COMMUNITIES

Elephants for Africa Community Co-Existence Project: Enhancing human-wildlife coexistence in a rural farming community.

An Elephants for Africa project supported by the GoodPlanet Foundation thanks to Omega.

One of the most rapidly increasing threats to elephants is conflict with humans. In turn, rural farmers in regions bordering protected areas suffer a great deal from the effects of the elephants' crop-raiding. Therefore, mitigating the conflict that arises between people and elephants is vital for the continued coexistence of each.

Elephants for Africa’s project builds on our existing educational work in the rural village of Khumaga.
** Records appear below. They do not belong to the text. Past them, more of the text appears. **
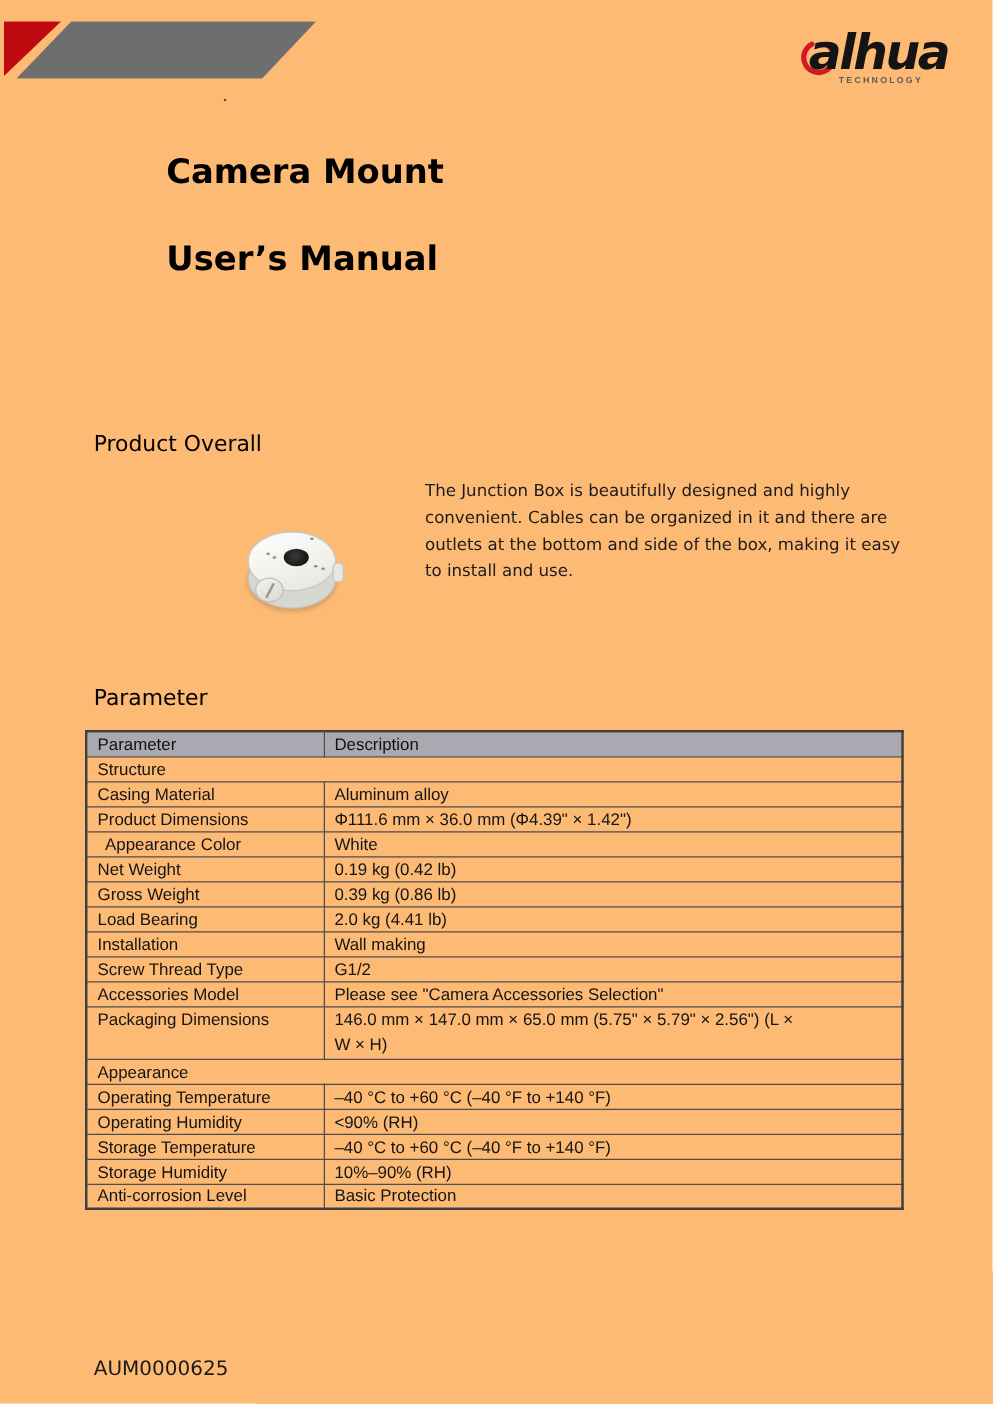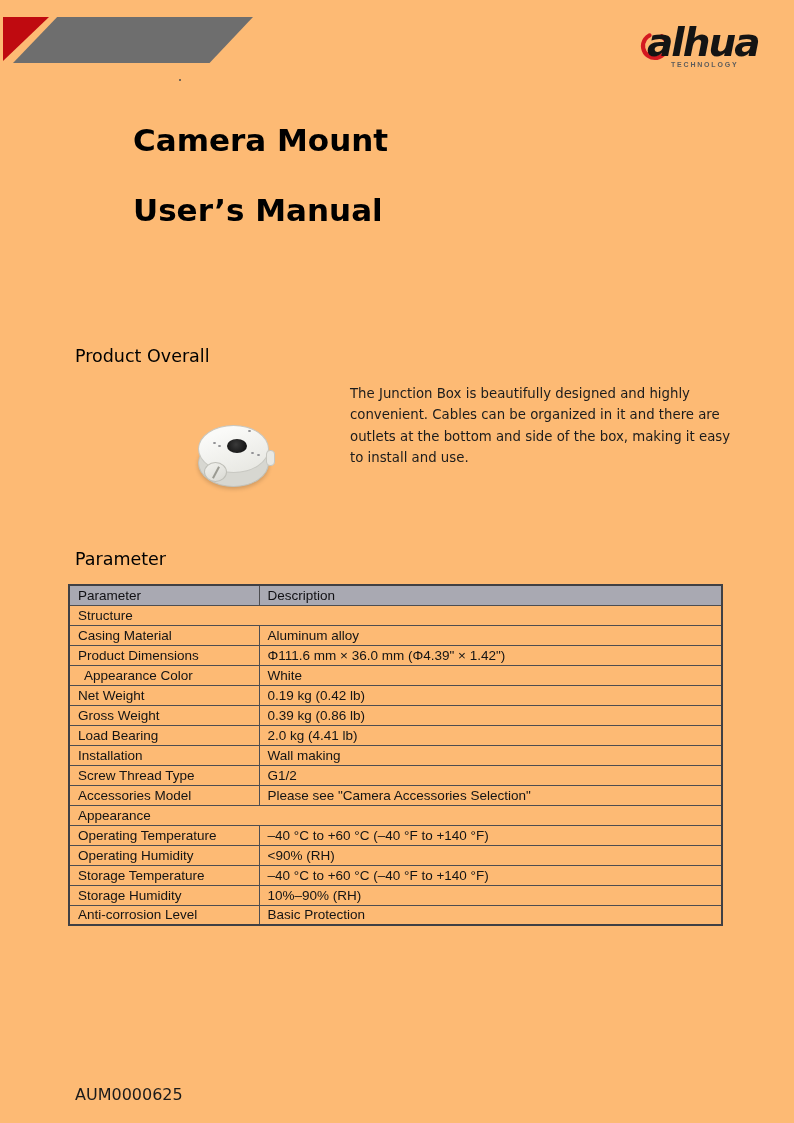--- a/index.html
+++ b/index.html
@@ -31,21 +31,21 @@
     font-family:"DejaVu Sans", sans-serif; font-style:italic; font-weight:bold;
     font-size:39px; line-height:46px; letter-spacing:-2px; color:#141414;
   }
   .logo-sub {
     position:absolute; left:31px; top:37px;
     font-family:"Liberation Sans", sans-serif; font-size:7px; font-weight:bold;
     letter-spacing:1.8px; color:#5c5c5c;
   }
 
   
-  .title-line { position:absolute; left:133px; font-size:31px; font-weight:bold; color:#000;text-align:center; }
+  .title-line { position:absolute; left:133px; font-size:27px; font-weight:bold; color:#000;text-align:center; }
   .title-line.l1 { top:122px; }
   .title-line.l2 { top:192px; }
 
   .section-heading { position:absolute; left:75px; font-size:17.5px; font-weight:normal; color:#000; }
   .heading-overview  { top:346px; }
   .heading-parameter { top:549px; }
 
   
   .product-photo { position:absolute; left:197px; top:423px; width:78px; height:66px; }
   .jb-side {
@@ -73,21 +73,21 @@
     background:#9a9a92; transform:rotate(28deg);
   }
   .jb-tab {
     position:absolute; left:69px; top:27px; width:9px; height:16px;
     background:#e8e8e3; border:1px solid #c6c6c0; border-radius:4px;
   }
   .jb-screw { position:absolute; width:3px; height:2px; background:#8d8d90; border-radius:50%; }
 
   
   .product-desc {
-    position:absolute; left:350px; top:383px; width:400px;
+    position:absolute; left:340px; top:383px; width:400px;
     font-size:13.3px; line-height:21.4px; color:#1c1c1c;
   }
 
   
   .spec-table-wrap { position:absolute; left:68px; top:584px; width:656px; }
   table.spec {
     border-collapse:collapse; width:655px; table-layout:fixed;
     font-family:"Liberation Sans", sans-serif; font-size:13.5px; color:#141414;
     border:2px solid #404044;
   }
@@ -191,20 +191,27 @@
         <td>Wall making</td>
       </tr>
       <tr>
         <td>Screw Thread Type</td>
         <td>G1/2</td>
       </tr>
       <tr>
         <td>Accessories Model</td>
         <td>Please see "Camera Accessories Selection"</td>
       </tr>
+      <tr class="two-line">
+        <td style="vertical-align:top; padding-top:2px;">Packaging Dimensions</td>
+        <td>
+          <div class="dline">146.0 mm × 147.0 mm × 65.0 mm (5.75" × 5.79" × 2.56") (L ×</div>
+          <div class="dline">W × H)</div>
+        </td>
+      </tr>
       <tr>
         <td colspan="2">Appearance</td>
       </tr>
       <tr>
         <td>Operating Temperature</td>
         <td>–40 °C to +60 °C (–40 °F to +140 °F)</td>
       </tr>
       <tr>
         <td>Operating Humidity</td>
         <td>&lt;90% (RH)</td>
Khumaga borders the Makgadikgadi Pans National Park, which is separated from the community land by the presence of the Boteti River, with the national park to the east and the community farming lands to the west. This project provides a programme of theoretical and practical support for local farmers who suffer one of the highest rates of human-elephant conflict in Botswana at this interface. The raiding of subsistence crops by elephants threatens both the livelihoods of the farmers and the lives and future protection of this vulnerable species.

Our Community Coexistence Projects deliver a range of educational and practical information to farmers and local school children, which aims to increase ecological understanding, empower local people with knowledge of how to reduce crop-raiding, trial existing conflict mitigation measures that have been used elsewhere, provide materials to enable farmers to implement these measures and to increase the use of conservation agricultural methods to improve overall yields. Our dedicated Community Officer is able to advise and disseminate information to farmers, and as a farmer himself can actively demonstrate these techniques to others. In the local primary school our involvement with Environmental Club members means we will be able to target the next generation of farmers, conservationists and researchers. We are working with them to deliver a program that engages them in conservation-themed educational activities that focus on increasing human-wildlife coexistence.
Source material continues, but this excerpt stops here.